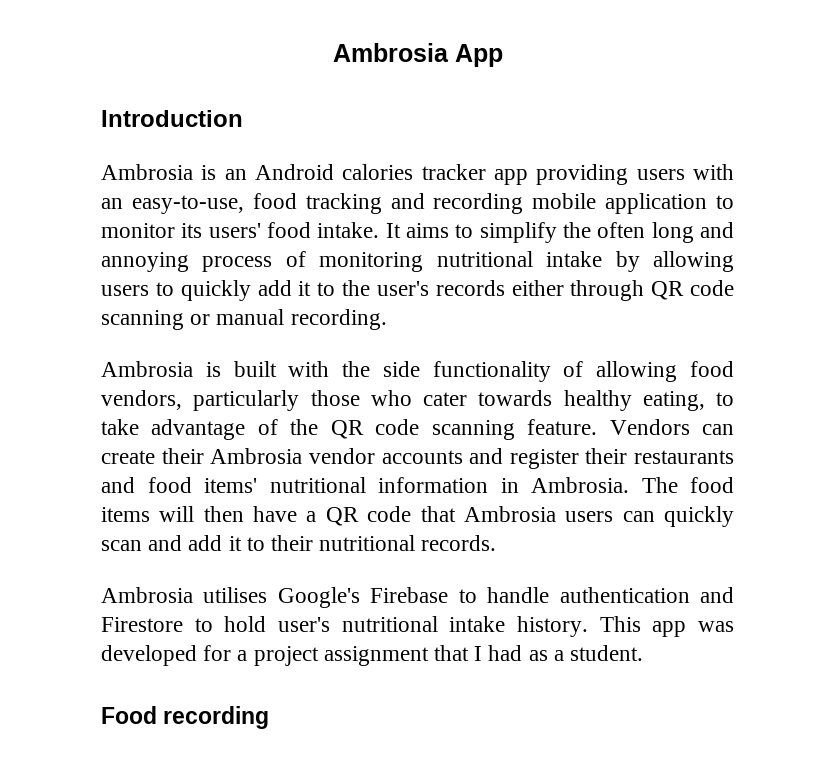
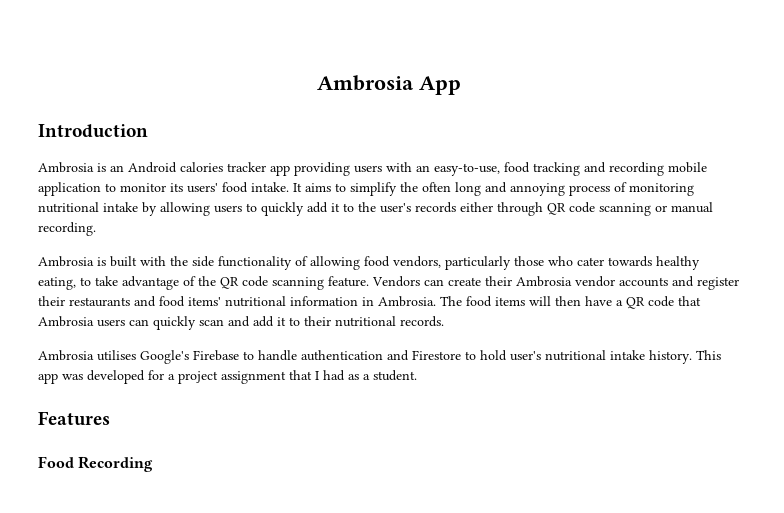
(644, 653) none -> [38,411,110,426] // Features
[163,706,270,729] recording -> [78,456,154,472] Recording

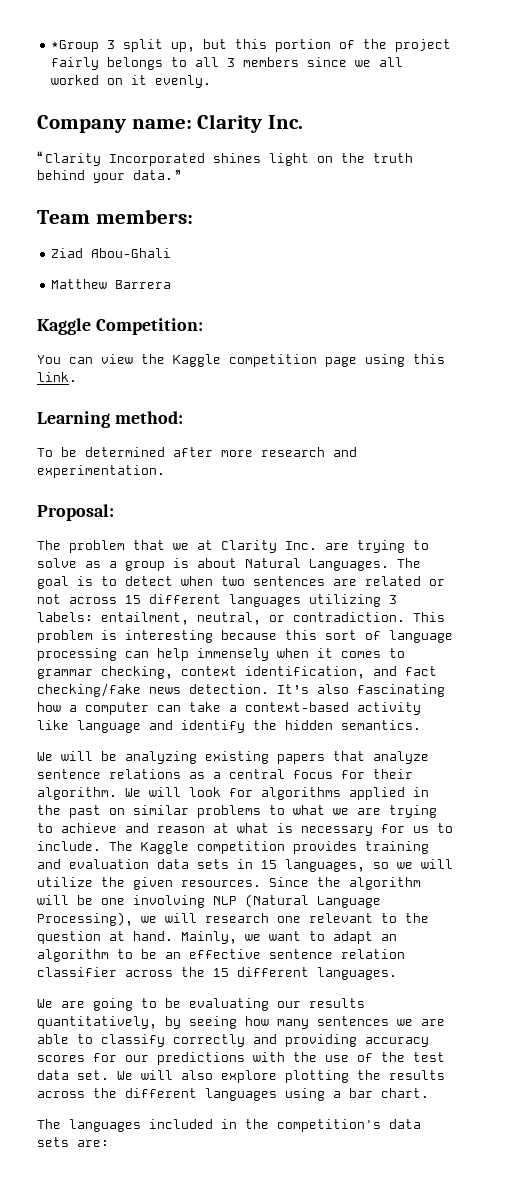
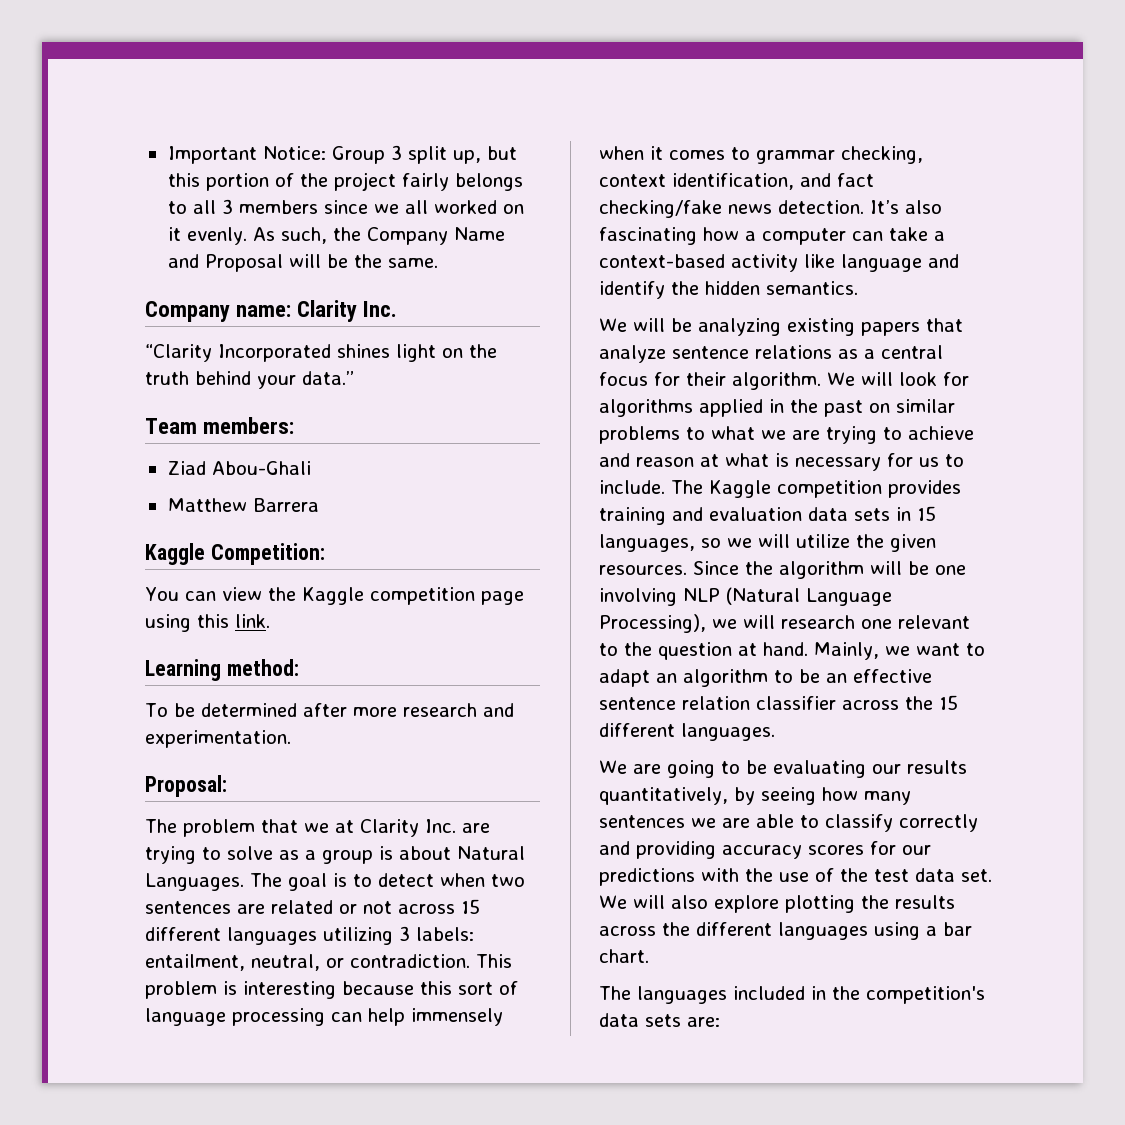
[51,40,100,52] *Group -> [167,146,385,164] Important Notice: Group
(212, 81) none -> [252,227,505,245] [167,254,438,272] As such, the Company Name and Proposal will be the same.

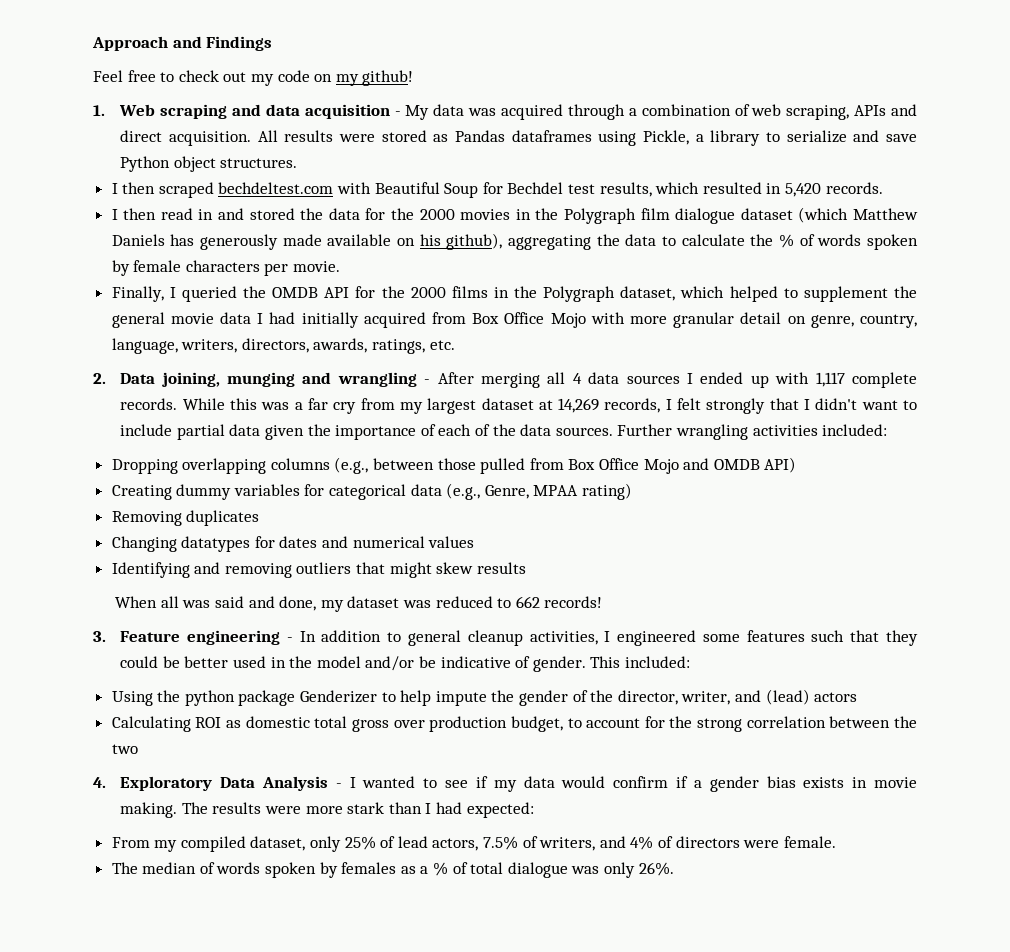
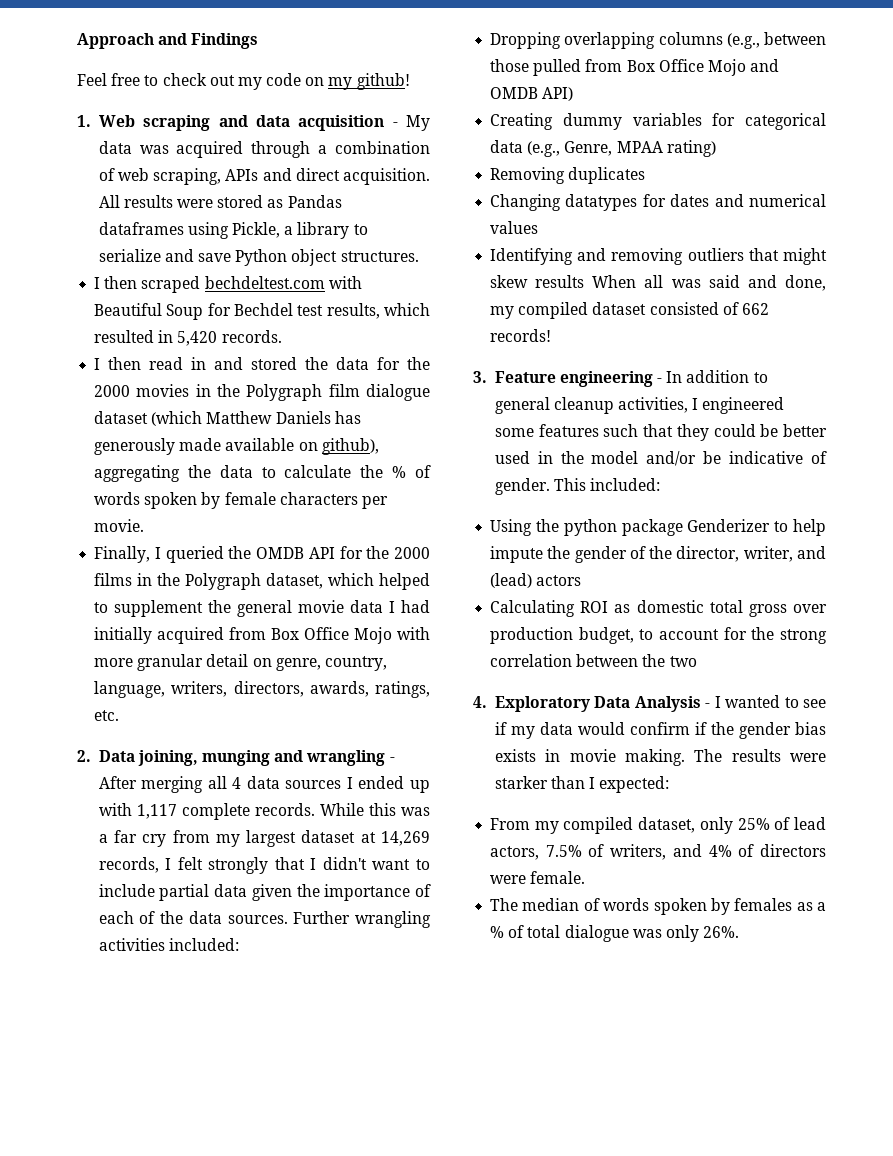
[419,234,441,246] his -> (318, 446) none
(526, 568) // -> (585, 281) none
[347,596,512,608] dataset was reduced to -> [518,302,739,319] compiled dataset consisted of
[693,780,702,788] a -> [710,722,734,735] the
[305,802,385,814] more stark -> [494,776,548,789] starker
[436,802,463,814] had -> (596, 783) none

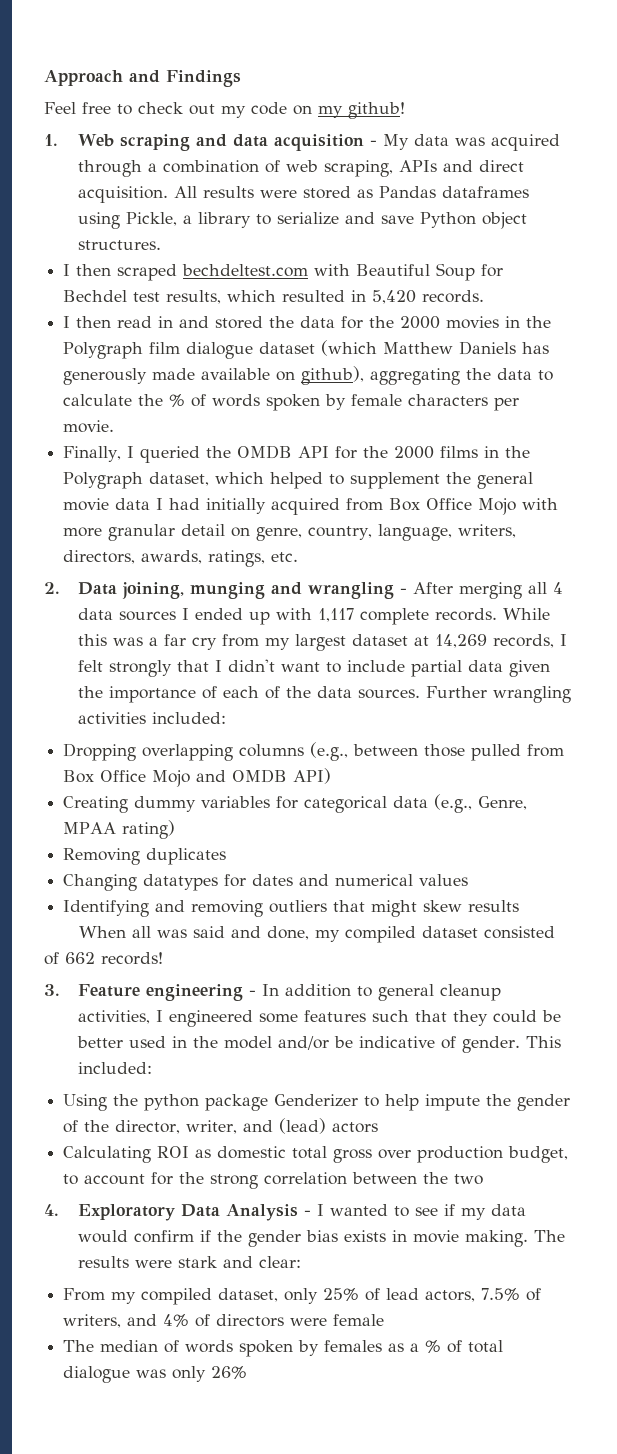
(585, 281) none -> (520, 906) //
[494,776,670,793] starker than I expected: -> [178,1256,302,1268] stark and clear:
[530,871,586,884] female. -> [333,1314,385,1326] female
[703,926,740,938] 26%. -> [211,1366,248,1379] 26%

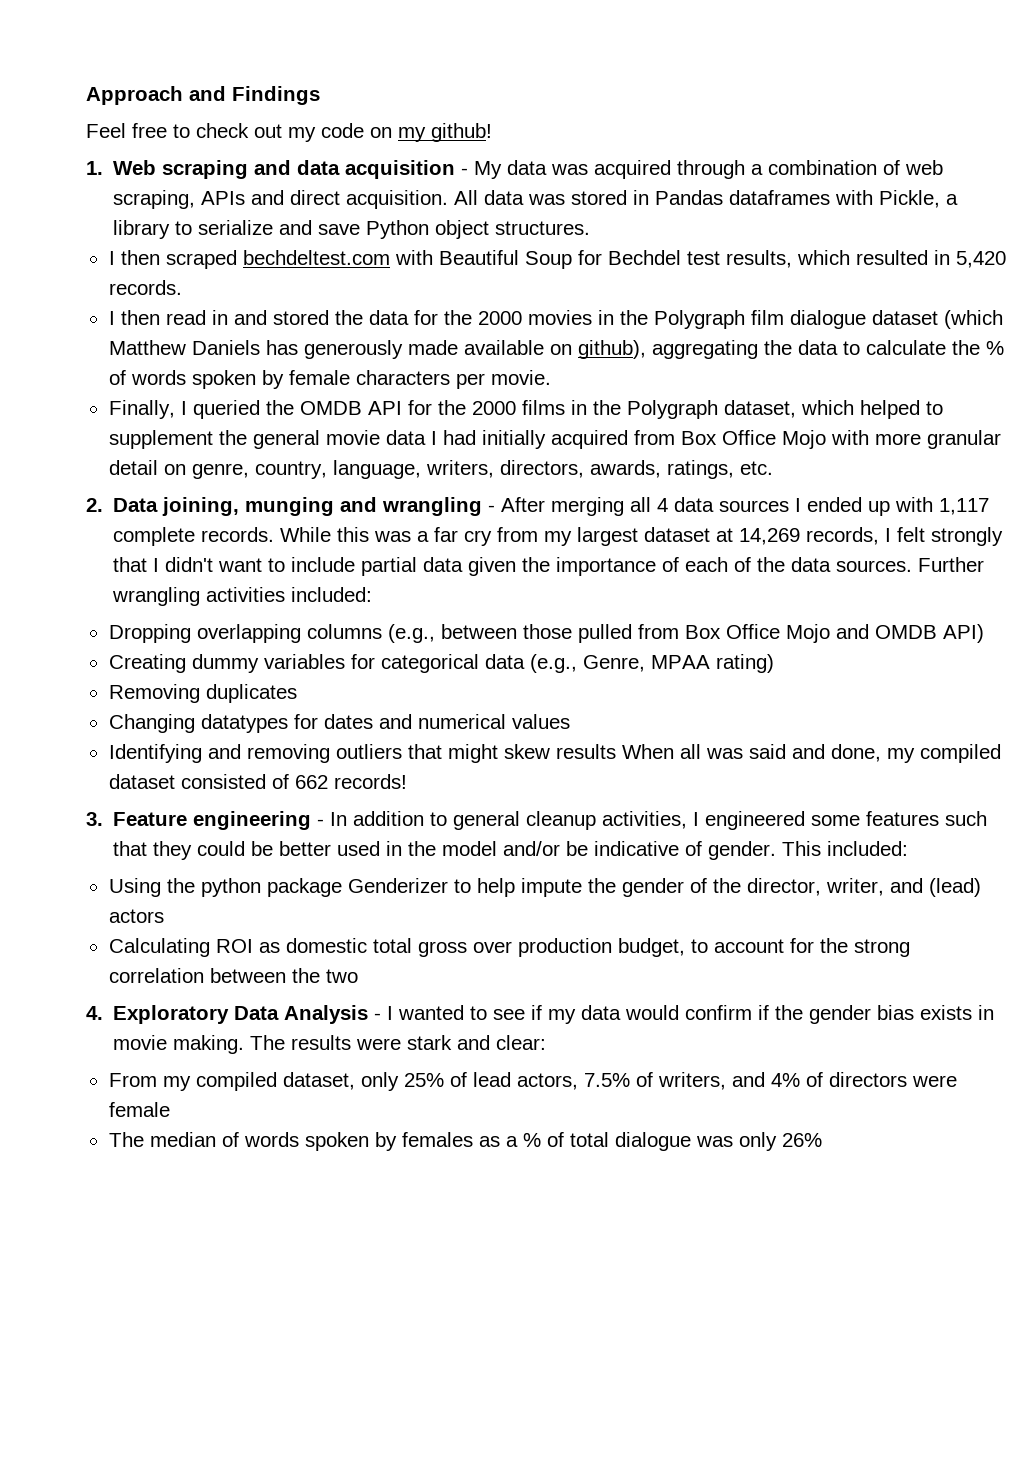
[203,186,374,199] results were stored as -> [484,190,650,205] data was stored in
[78,212,121,229] using -> [835,190,874,205] with
(520, 906) // -> (616, 751) none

────────────────────────────────────────

» Instructions for the task: Repeat the material above in full and exactly, apart from the pictures.

» Answer below:
(644, 653) none -> [38,411,110,426] // Features
[163,706,270,729] recording -> [78,456,154,472] Recording

[51,40,100,52] *Group -> [167,146,385,164] Important Notice: Group
(212, 81) none -> [252,227,505,245] [167,254,438,272] As such, the Company Name and Proposal will be the same.

[419,234,441,246] his -> (318, 446) none
(526, 568) // -> (585, 281) none
[347,596,512,608] dataset was reduced to -> [518,302,739,319] compiled dataset consisted of
[693,780,702,788] a -> [710,722,734,735] the
[305,802,385,814] more stark -> [494,776,548,789] starker
[436,802,463,814] had -> (596, 783) none

(585, 281) none -> (520, 906) //
[494,776,670,793] starker than I expected: -> [178,1256,302,1268] stark and clear:
[530,871,586,884] female. -> [333,1314,385,1326] female
[703,926,740,938] 26%. -> [211,1366,248,1379] 26%

[203,186,374,199] results were stored as -> [484,190,650,205] data was stored in
[78,212,121,229] using -> [835,190,874,205] with
(520, 906) // -> (616, 751) none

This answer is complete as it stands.